L'affaire des fausses marques.

L'affaire éclata dans les années 1840 et fit sans doute grand bruit....

 

Des agents chargés de la surveillance de la forêt de Chizé, trouvèrent de fausses marques sur de nombreux arbres, notamment dans des coupes dites du Bois-Pilet... un riche propriétaire de Villeneuve la Comtesse, marchand de bois, s'était rendu adjudicataire de ces coupes de bois.
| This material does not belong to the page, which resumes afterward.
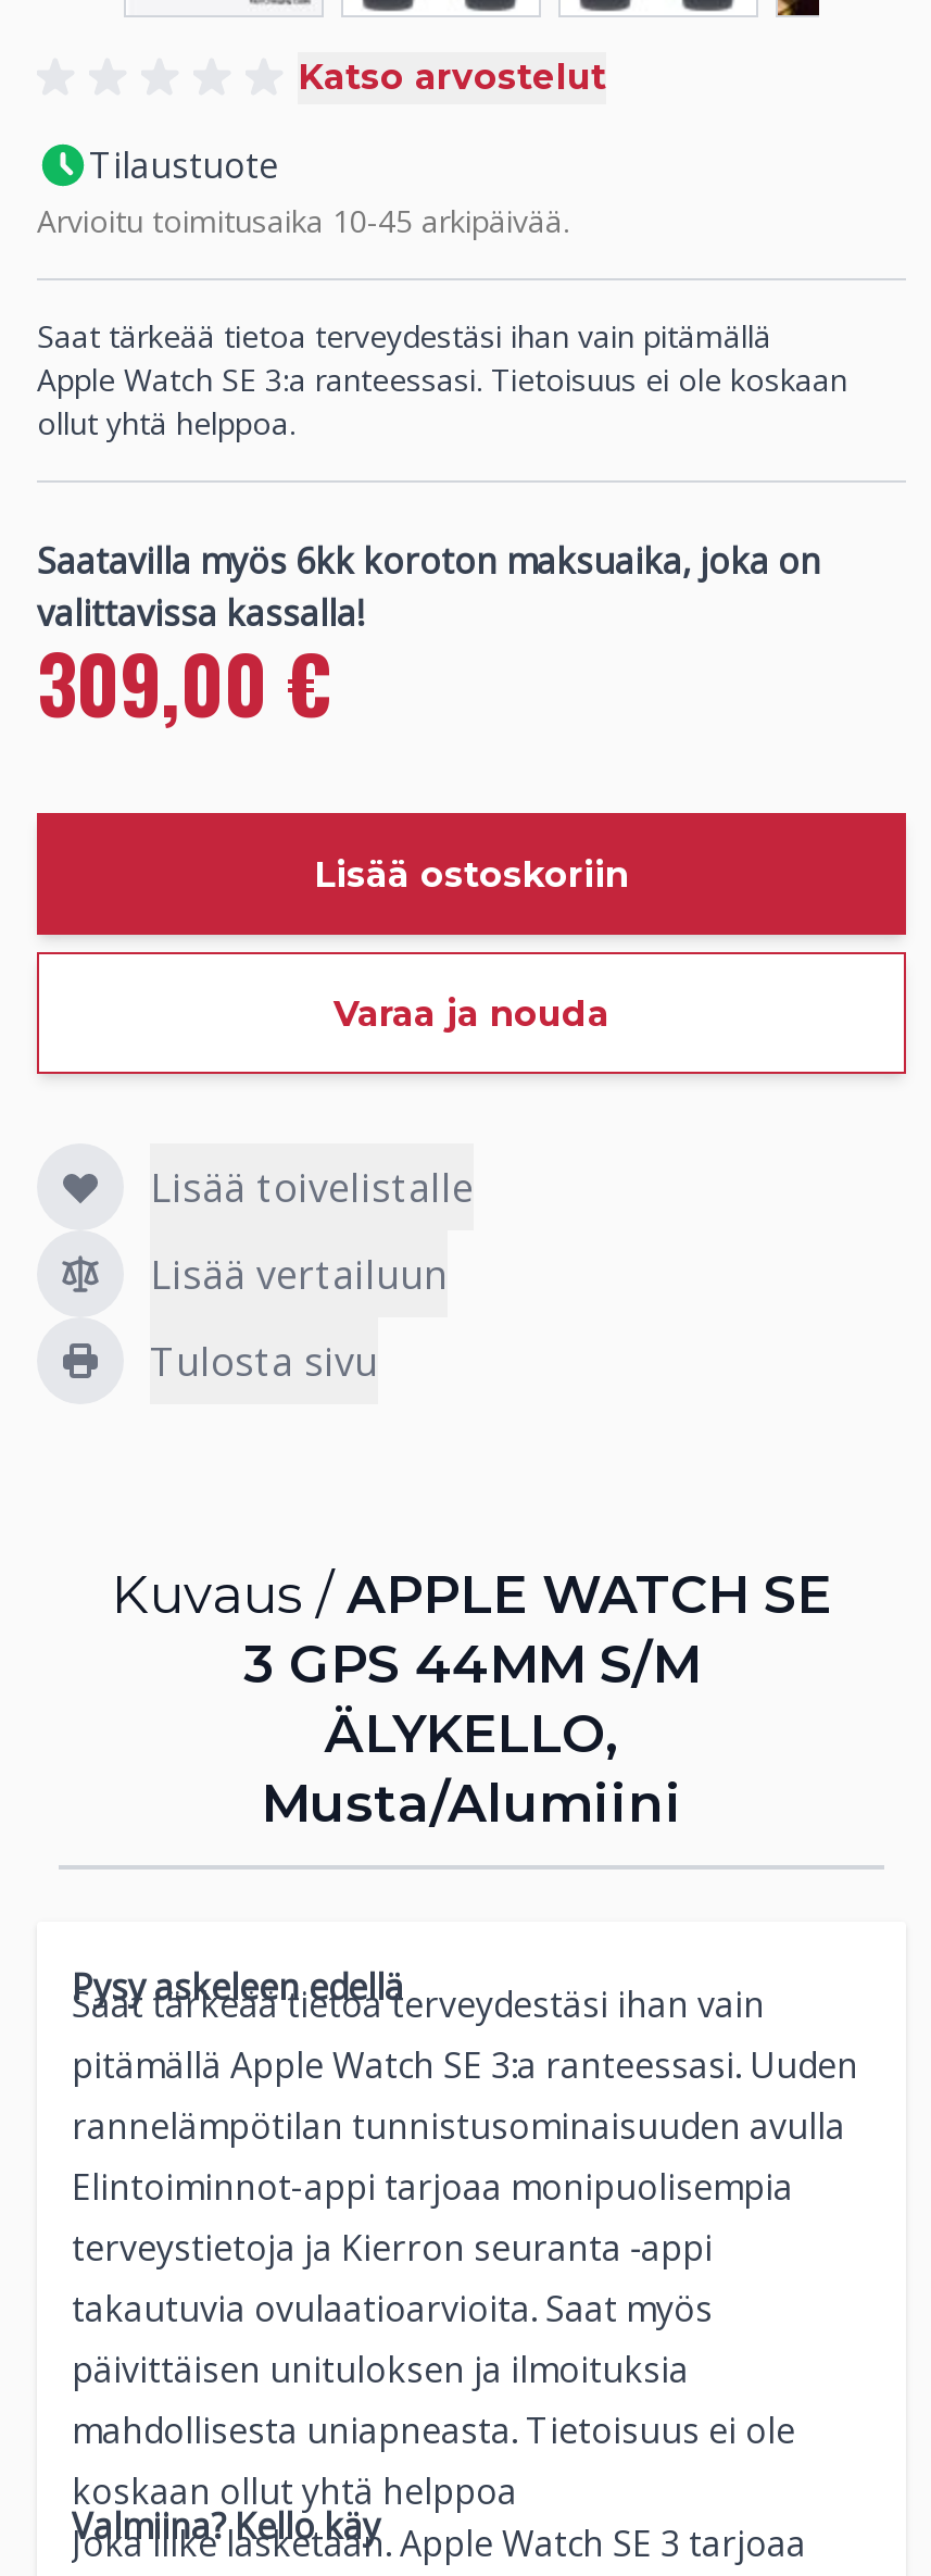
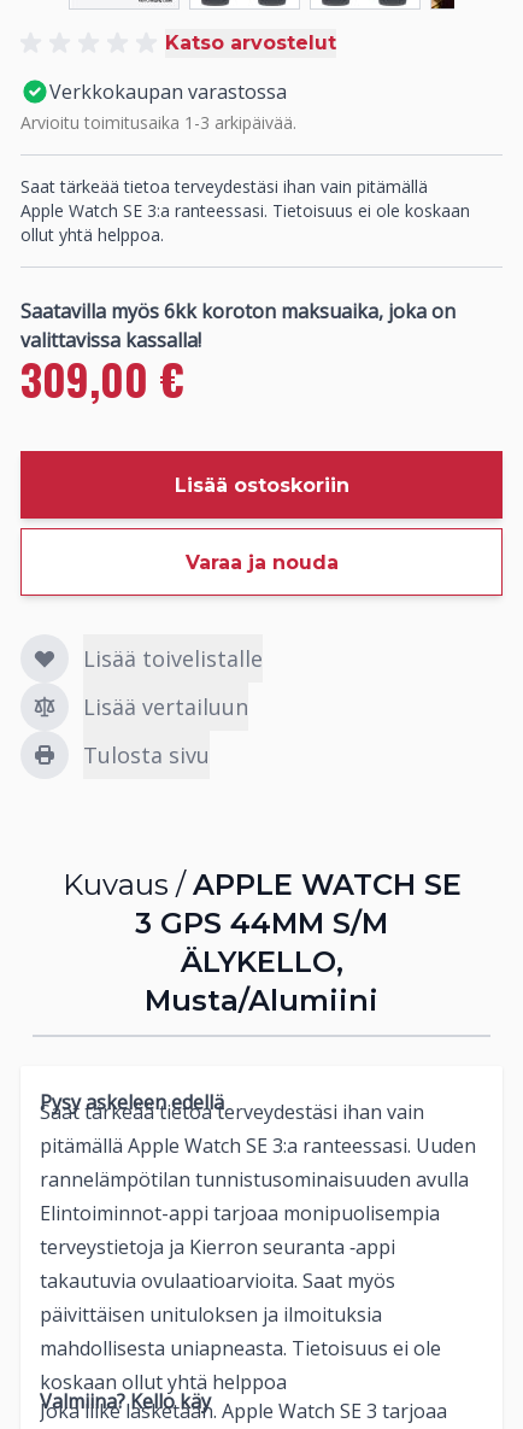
[37,141,569,241] Tilaustuote | Arvioitu toimitusaika 10-45 arkipäivää. -> [20,78,296,134] Verkkokaupan varastossa | Arvioitu toimitusaika 1-3 arkipäivää.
Les agents menèrent leur "enquête" et trouvèrent dans une autre coupe de bois, celle dite de la Garenne-du-Vert, les mêmes fausses marques... Plus de doute possible, ce monsieur était le seul qui avait intérêt à masquer le déficit de réserve que devait relever le recolement.... Un témoin apprit aux agents de surveillance que l'instrument qui avait servi à faire ces fausses marques était un morceau de fer, espèce de poinçon....

 

Le Villeneuvois fut donc mis en accusation pour avoir frauduleusement fabriqué ou fait fabriquer un instrument servant à produire des empreintes ou marques de l'état, d'avoir, dans le bois de l'état dit la Garenne de Vert et dans celle du Bois Pitet (de Saint Martin d'Augé) , appliqué de fausses marques, etc... 

 

Il comparaissait le 30.05.1845 devant la cour d'assises des Deux-Sèvres.... Les débats se sont prolongés durant trois jours entiers : la position de l'accusé et la nature de l'affaire avaient vivement excité la curiosité publique.

 

Malgré la chaleureuse défense présenté par l'avocat de l'accusé, il fut, déclaré coupable (...) et a été par la suite de l'admission de circonstances atténuantes, condamné à cinq ans de réclusion, 150 francs d'amende et à l'exposition publique....

 

Le texte ne nous dit pas s'il a effectivement réalisé sa "peine"....

 

Extrait des annales forestières et métallurgiques.

 

Consulter l'article dans sa totalité

L'exposition publique

 

Extrait du code pénal de 1810 : Les peines en matière criminelle et correctionnelle....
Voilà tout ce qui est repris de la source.